Jack 2 (referred to on air as Jack 2 Hits) is an Independent Local Radio station broadcasting in Oxfordshire, United Kingdom on the Oxfordshire DAB multiplex and previously in Surrey and Hampshire on DAB and online. Until April 2020, it also broadcast on FM in Oxfordshire on 107.9FM.

It is a music-heavy station with only limited speech, instead allowing listeners to control the music and submit recordings of themselves to be played (through WhatsApp or the Jack 2 Hits app). The station is aimed at an young adult-contemporary audience and plays seven hours per week of specialist music as required by Ofcom.

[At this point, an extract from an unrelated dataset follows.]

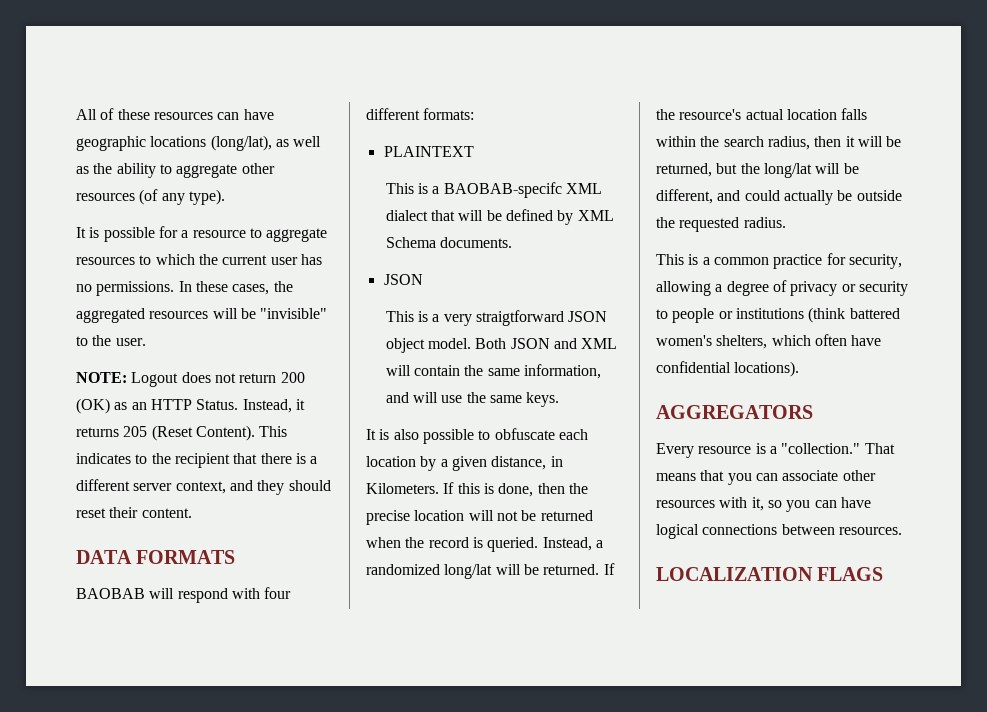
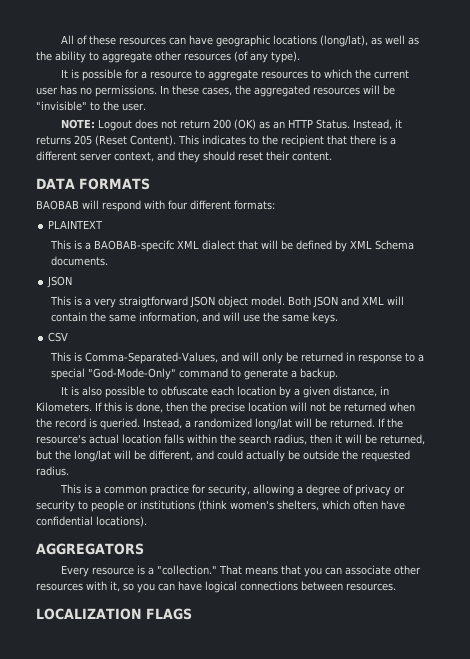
(560, 399) none -> [48,332,69,342] [49,352,424,364] [50,368,338,380] // CSV // This is Comma-Separated-Values, and will only be returned in response to a special "God-Mode-Only" command to generate a backup.
[849,308,900,319] battered -> (227, 505) none

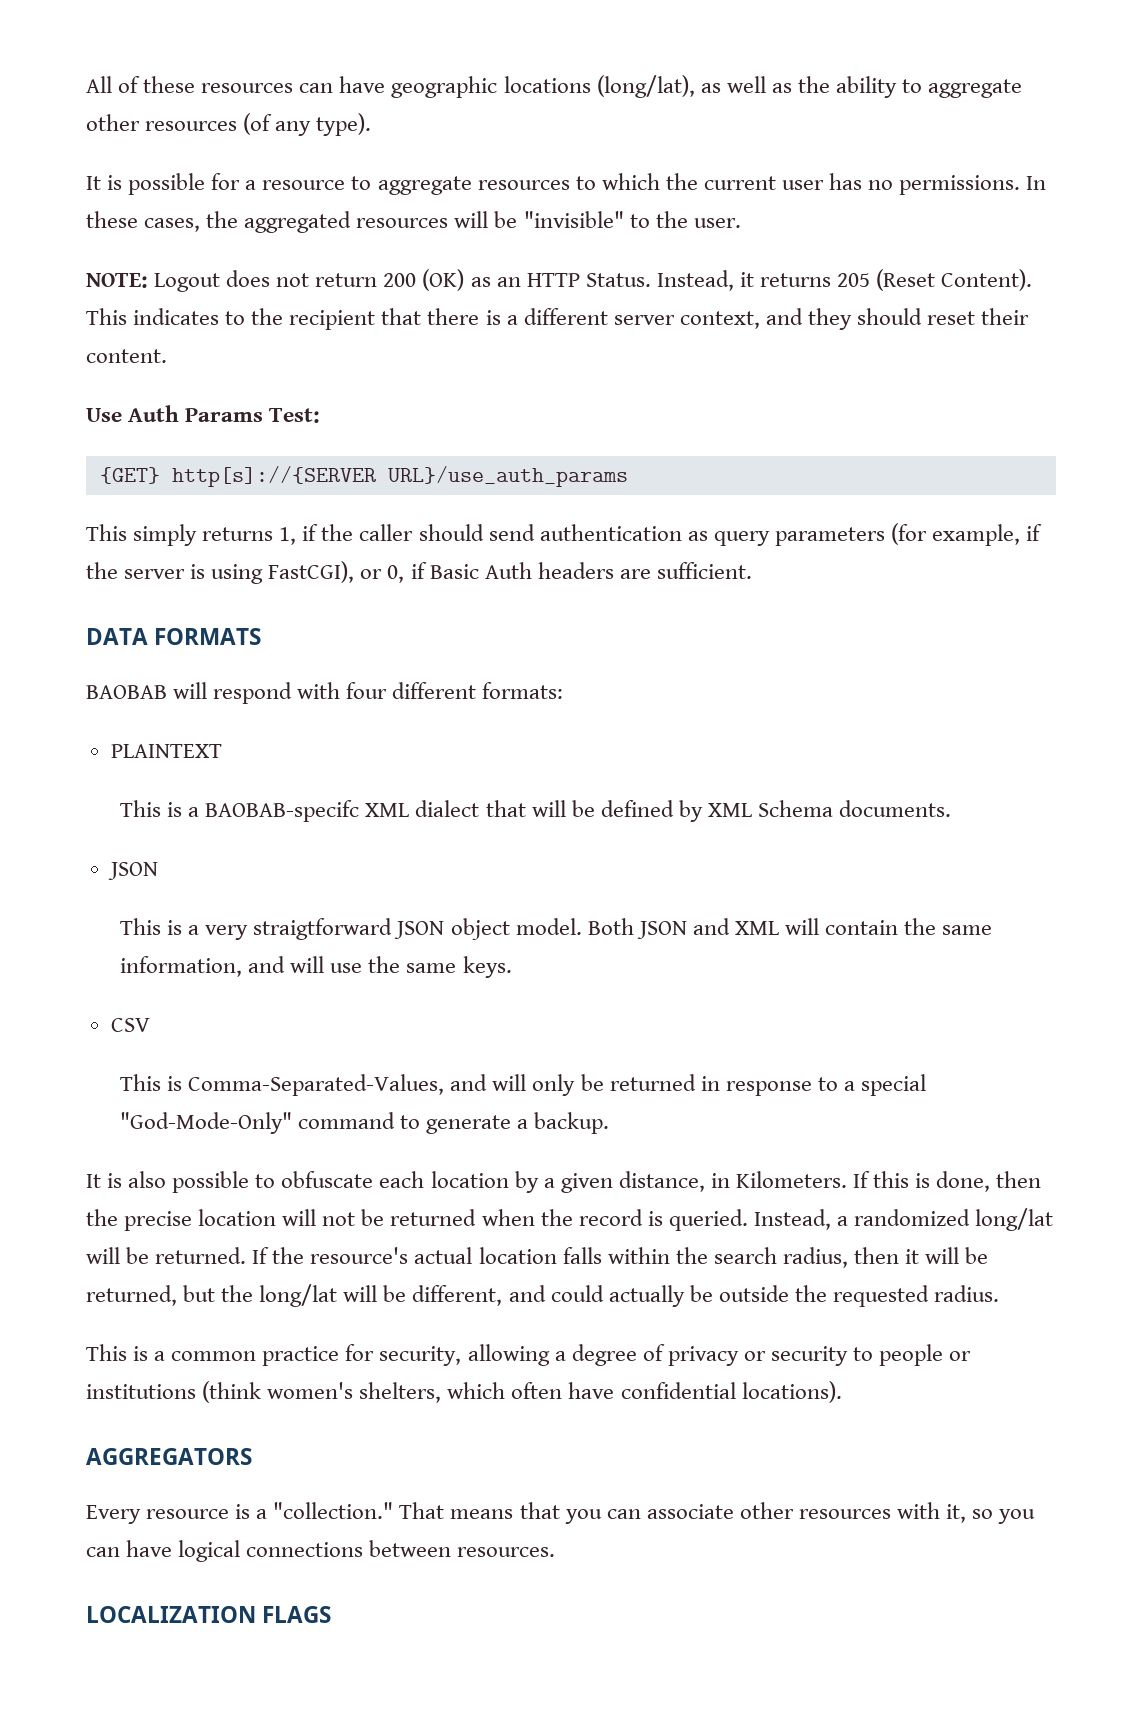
(332, 156) none -> [86,405,321,423] [99,466,628,487] [86,523,1043,546] [86,561,752,584] // Use Auth Params Test: // {GET} http[s]://{SERVER URL}/use_auth_params // This simply returns 1, if the caller should send authentication as query parameters (for example, if the server is using FastCGI), or 0, if Basic Auth headers are sufficient.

Jack 2 competes with Heart South, BBC Radio Oxford, First FM and sister station Jack FM, as well as some online Community Radio and DAB stations in Oxfordshire.

Previously known under a variety of names and formats since its inception in 1997 (see history), most recently Glide FM, the station launched in its current incarnation on 20 August 2013.

Before moving to Eynsham, Oxfordshire in March 2019, the station was based at 270 Woodstock Road in north Oxford - formerly the site of Six TV - The Oxford Channel.

As of September 2022, the station broadcasts to a weekly audience of 15,000, according to RAJAR.

History

The origins of the station lie in a student radio station, Oxygen 107.9 which was trialled in November 1995 and launched at 1.07pm on Valentine's Day 1997. It was acquired in late 2000 by Fusion Radio Holdings, which rebranded the station as Fusion 107.9. Fusion merged with the Milestone Group in 2003 and the station was relaunched again as Passion 107.9, but was sold to ARI Consultancy (previously known as Absolute Radio International) in 2006, leading to another rebrand as Oxford's FM 107.9.

In February 2010, the station's owners lodged a request with Ofcom to change the station's format to one that would target listeners over 45 years old. The station argued the "transient" nature of students makes it commercially difficult to market a radio station to an audience that leaves the city each year.   Several fans of late night "specialist" shows responded to Ofcom's public consultation as well as local business owners.  Ofcom considered this, but the Radio Licensing Committee rejected this proposal.  The station responded by saying that changes it had made meant the format change had become less necessary.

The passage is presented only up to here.